══ RECORDS TO USE

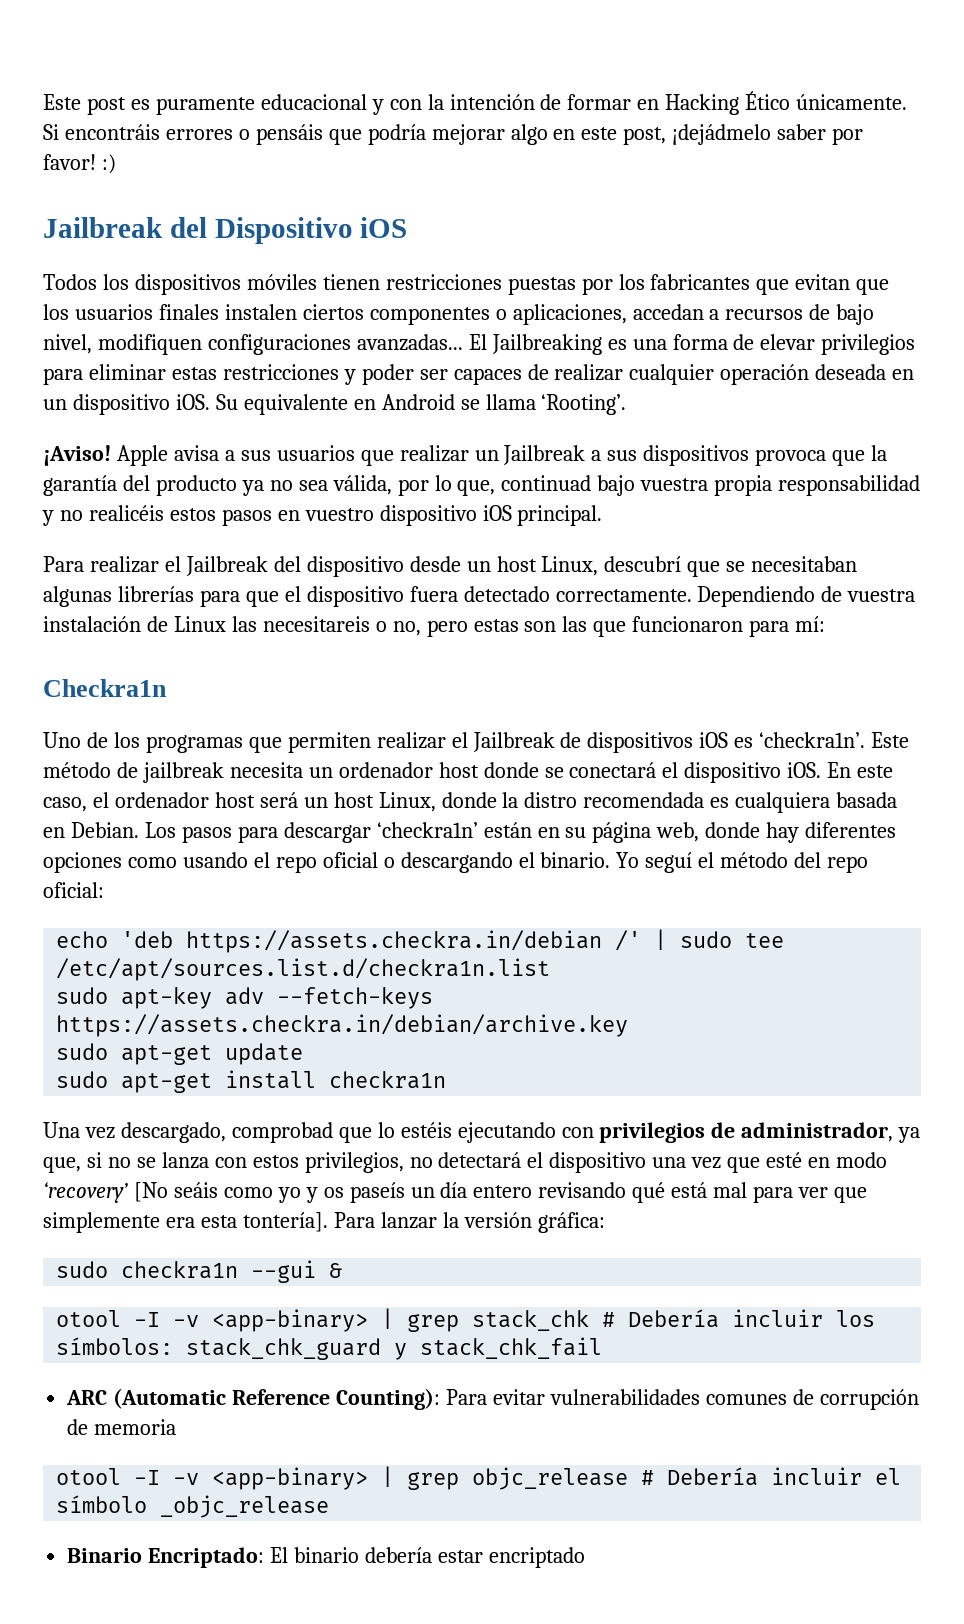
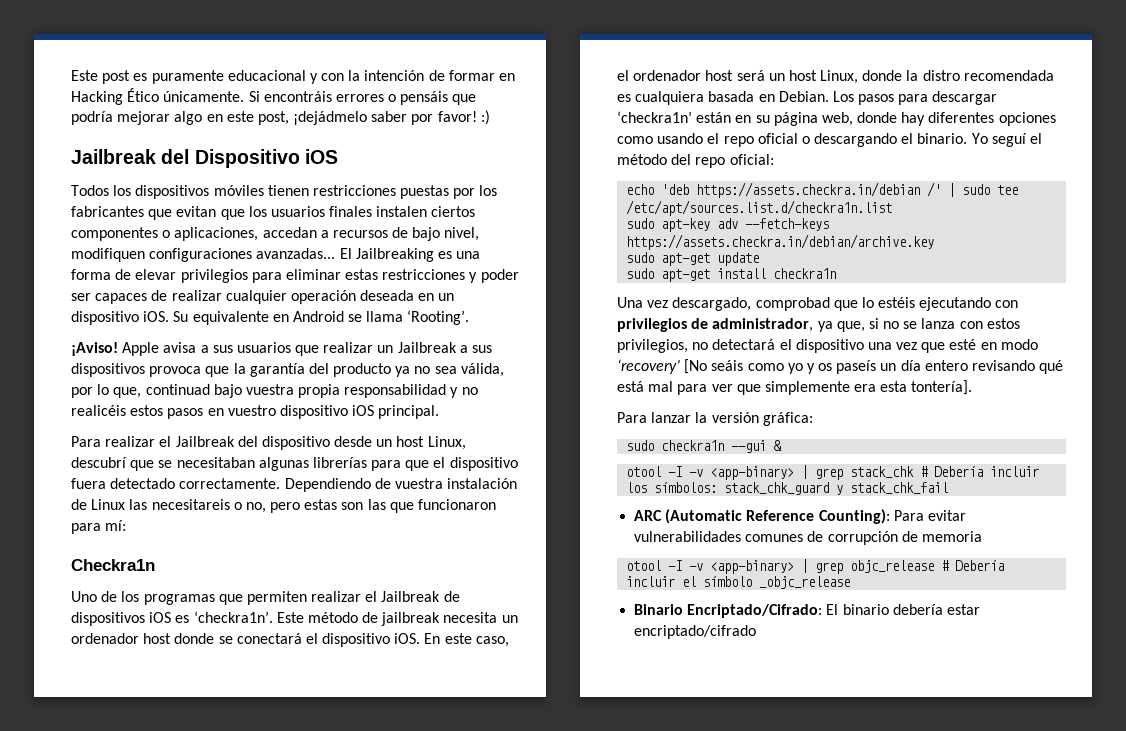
(328, 1222) none -> (973, 387) //
[148,1547,265,1568] Encriptado: -> [687,604,823,618] Encriptado/Cifrado:
[488,1547,585,1568] encriptado -> [634,625,757,639] encriptado/cifrado

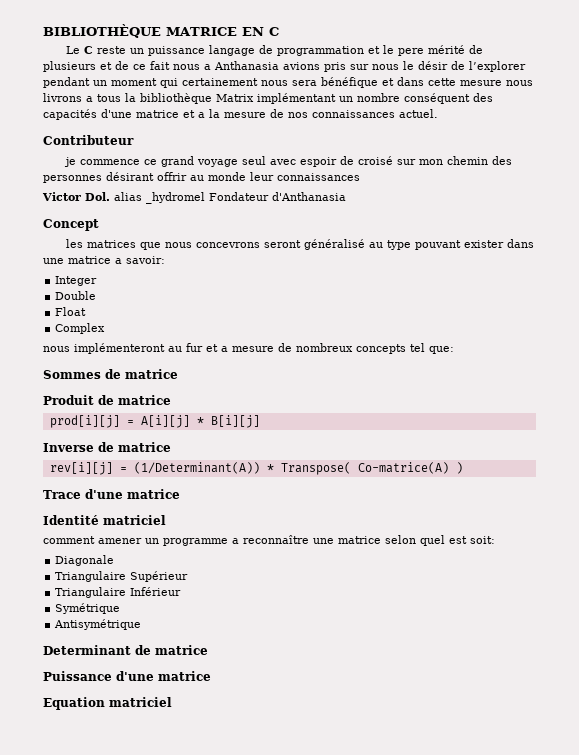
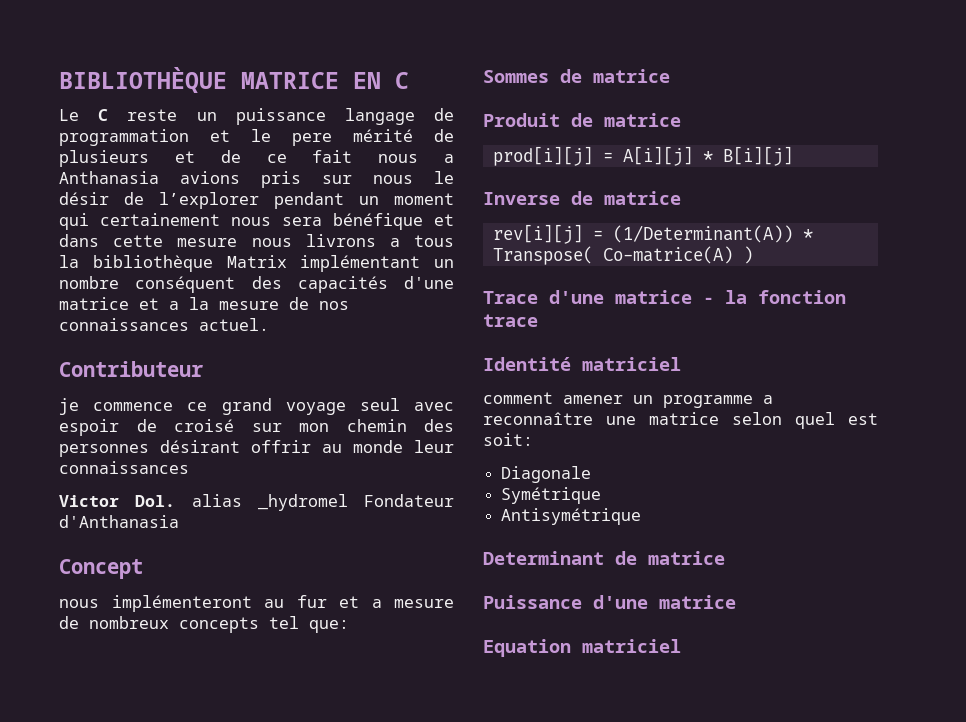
[66,239,535,250] [43,256,165,264] [55,276,98,286] [55,291,97,300] [55,307,87,316] [55,323,106,334] // les matrices que nous concevrons seront généralisé au type pouvant exister dans une matrice a savoir: // Integer // Double // Float // Complex -> (143, 569) none
(180, 494) none -> [703,290,846,304] [483,314,538,327] - la fonction trace
[55,571,189,582] [55,587,182,598] // Triangulaire Supérieur // Triangulaire Inférieur -> (592, 474) none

════

WORK INSTRUCTIONS:
Repeat the data word for word, excluding any image.

COMPLETED EXERCISE:
(328, 1222) none -> (973, 387) //
[148,1547,265,1568] Encriptado: -> [687,604,823,618] Encriptado/Cifrado:
[488,1547,585,1568] encriptado -> [634,625,757,639] encriptado/cifrado

[66,239,535,250] [43,256,165,264] [55,276,98,286] [55,291,97,300] [55,307,87,316] [55,323,106,334] // les matrices que nous concevrons seront généralisé au type pouvant exister dans une matrice a savoir: // Integer // Double // Float // Complex -> (143, 569) none
(180, 494) none -> [703,290,846,304] [483,314,538,327] - la fonction trace
[55,571,189,582] [55,587,182,598] // Triangulaire Supérieur // Triangulaire Inférieur -> (592, 474) none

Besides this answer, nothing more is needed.